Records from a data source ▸
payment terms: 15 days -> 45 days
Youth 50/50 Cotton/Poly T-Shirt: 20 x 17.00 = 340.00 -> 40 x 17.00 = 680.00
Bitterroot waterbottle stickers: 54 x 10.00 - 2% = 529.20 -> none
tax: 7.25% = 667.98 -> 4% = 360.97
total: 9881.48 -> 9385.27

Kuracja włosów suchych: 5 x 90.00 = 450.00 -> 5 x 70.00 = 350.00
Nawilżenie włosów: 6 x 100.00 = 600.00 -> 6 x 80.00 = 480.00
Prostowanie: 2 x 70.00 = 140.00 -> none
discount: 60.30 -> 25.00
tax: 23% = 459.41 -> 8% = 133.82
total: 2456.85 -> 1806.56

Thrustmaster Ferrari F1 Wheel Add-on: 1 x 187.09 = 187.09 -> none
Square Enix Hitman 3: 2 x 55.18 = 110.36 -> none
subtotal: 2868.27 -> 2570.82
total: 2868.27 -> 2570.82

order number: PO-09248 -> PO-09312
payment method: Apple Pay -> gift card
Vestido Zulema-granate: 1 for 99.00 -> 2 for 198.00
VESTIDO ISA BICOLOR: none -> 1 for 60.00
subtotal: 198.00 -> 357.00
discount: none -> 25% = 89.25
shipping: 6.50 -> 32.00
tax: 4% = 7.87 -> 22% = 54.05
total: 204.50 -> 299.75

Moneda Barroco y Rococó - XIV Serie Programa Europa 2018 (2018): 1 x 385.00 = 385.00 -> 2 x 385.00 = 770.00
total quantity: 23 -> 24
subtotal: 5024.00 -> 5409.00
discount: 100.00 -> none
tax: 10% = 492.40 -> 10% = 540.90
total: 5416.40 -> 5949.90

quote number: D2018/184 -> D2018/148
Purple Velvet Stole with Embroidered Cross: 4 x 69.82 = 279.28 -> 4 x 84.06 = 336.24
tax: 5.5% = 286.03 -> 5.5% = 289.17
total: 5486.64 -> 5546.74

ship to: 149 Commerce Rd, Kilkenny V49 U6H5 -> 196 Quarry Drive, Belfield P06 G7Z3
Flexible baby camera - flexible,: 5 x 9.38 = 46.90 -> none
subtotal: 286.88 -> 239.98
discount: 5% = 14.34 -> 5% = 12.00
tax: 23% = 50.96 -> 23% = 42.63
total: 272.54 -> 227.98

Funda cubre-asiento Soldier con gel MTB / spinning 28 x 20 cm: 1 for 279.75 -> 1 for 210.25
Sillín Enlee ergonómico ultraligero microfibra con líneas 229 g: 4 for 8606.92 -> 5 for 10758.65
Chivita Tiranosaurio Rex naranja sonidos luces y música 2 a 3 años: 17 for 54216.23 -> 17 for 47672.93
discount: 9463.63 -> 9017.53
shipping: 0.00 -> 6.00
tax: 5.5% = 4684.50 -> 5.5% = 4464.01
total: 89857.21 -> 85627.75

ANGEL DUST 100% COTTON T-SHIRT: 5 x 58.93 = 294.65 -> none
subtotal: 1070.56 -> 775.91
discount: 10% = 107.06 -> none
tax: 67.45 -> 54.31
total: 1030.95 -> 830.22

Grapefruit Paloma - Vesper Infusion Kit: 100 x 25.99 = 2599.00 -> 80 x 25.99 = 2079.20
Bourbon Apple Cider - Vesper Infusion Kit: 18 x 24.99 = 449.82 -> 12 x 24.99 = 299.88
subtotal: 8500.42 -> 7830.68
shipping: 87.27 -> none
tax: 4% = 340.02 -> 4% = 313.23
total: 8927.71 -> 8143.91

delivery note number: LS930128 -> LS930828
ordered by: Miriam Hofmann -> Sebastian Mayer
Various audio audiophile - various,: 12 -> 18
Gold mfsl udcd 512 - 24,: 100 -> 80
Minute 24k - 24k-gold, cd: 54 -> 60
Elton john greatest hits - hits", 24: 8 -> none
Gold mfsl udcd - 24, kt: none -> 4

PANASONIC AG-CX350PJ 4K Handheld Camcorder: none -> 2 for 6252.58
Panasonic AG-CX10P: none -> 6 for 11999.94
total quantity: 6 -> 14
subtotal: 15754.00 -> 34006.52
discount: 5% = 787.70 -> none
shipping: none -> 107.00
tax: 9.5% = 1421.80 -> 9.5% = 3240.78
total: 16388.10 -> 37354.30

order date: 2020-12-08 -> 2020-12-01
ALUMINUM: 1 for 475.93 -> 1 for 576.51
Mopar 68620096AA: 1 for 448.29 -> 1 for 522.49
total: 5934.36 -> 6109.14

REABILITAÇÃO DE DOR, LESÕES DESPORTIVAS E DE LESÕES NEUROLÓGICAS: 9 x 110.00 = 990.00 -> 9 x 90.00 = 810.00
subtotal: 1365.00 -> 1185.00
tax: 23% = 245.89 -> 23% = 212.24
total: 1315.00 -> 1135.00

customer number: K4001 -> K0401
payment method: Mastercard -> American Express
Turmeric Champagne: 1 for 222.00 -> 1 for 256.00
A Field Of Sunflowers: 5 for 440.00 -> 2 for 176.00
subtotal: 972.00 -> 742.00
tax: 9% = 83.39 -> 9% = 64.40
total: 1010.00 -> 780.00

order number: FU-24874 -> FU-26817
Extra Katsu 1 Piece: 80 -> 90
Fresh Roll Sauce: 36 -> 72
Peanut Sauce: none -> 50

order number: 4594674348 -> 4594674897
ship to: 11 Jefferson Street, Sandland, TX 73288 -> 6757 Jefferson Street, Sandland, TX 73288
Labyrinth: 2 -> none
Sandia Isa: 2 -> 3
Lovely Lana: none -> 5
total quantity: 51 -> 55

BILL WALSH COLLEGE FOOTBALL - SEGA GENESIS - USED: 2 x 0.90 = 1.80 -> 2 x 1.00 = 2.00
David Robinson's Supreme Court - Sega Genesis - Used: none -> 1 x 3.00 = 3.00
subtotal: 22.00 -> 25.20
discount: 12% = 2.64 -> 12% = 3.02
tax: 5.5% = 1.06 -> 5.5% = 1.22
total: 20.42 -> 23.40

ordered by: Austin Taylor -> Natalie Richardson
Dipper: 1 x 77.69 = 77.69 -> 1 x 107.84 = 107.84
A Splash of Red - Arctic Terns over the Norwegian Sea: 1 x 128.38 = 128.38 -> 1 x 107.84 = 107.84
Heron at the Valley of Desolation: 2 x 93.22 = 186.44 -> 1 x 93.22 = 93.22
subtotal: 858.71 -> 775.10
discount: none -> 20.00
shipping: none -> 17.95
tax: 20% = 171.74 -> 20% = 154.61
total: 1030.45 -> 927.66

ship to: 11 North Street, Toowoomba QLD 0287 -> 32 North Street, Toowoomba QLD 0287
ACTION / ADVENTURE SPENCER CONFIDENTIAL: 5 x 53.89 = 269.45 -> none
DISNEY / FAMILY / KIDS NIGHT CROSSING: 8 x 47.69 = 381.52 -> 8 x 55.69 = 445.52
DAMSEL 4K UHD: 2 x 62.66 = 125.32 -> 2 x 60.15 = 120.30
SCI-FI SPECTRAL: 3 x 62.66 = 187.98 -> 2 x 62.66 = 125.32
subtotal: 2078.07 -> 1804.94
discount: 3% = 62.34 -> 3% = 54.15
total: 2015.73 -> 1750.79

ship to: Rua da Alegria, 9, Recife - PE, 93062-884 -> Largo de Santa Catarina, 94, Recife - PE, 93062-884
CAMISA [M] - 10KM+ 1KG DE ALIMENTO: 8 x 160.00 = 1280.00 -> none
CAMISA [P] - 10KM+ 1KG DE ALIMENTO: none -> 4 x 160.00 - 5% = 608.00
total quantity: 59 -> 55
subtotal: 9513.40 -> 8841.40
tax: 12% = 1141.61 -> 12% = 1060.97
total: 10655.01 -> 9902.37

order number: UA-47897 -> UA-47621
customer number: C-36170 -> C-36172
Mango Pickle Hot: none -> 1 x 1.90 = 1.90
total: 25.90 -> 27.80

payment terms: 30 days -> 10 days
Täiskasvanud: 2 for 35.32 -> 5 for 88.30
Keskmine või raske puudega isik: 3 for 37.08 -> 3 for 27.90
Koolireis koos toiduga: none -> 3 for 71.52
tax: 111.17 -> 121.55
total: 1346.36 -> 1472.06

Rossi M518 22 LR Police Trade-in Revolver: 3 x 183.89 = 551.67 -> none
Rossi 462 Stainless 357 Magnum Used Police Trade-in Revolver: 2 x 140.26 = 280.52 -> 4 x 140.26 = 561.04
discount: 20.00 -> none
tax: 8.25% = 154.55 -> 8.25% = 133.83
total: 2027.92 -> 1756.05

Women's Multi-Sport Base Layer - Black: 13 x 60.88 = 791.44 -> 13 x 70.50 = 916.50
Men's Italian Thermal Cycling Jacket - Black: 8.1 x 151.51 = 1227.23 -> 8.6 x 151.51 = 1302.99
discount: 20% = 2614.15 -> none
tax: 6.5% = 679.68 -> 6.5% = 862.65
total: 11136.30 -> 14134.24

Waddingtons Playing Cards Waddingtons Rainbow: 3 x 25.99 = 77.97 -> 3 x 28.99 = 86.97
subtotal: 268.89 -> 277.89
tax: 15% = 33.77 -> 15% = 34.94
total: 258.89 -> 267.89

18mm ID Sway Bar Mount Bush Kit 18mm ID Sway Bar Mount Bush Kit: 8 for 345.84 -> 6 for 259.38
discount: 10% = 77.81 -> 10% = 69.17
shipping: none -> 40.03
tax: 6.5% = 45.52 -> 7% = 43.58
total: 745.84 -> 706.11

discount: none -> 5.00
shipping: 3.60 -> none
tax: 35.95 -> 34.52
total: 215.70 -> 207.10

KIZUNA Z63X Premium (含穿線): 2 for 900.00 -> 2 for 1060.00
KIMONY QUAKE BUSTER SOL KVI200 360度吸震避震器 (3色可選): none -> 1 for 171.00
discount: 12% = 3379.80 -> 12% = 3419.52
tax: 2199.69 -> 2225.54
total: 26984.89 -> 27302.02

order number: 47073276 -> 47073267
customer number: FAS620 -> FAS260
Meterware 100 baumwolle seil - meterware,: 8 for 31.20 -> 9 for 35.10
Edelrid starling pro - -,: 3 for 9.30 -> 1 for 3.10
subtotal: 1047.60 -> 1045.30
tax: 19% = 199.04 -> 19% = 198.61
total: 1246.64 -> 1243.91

Exercise instructions ▸ Wherever a line above includes the string "payment", count it; give only the final tally.

Task output ▸ 4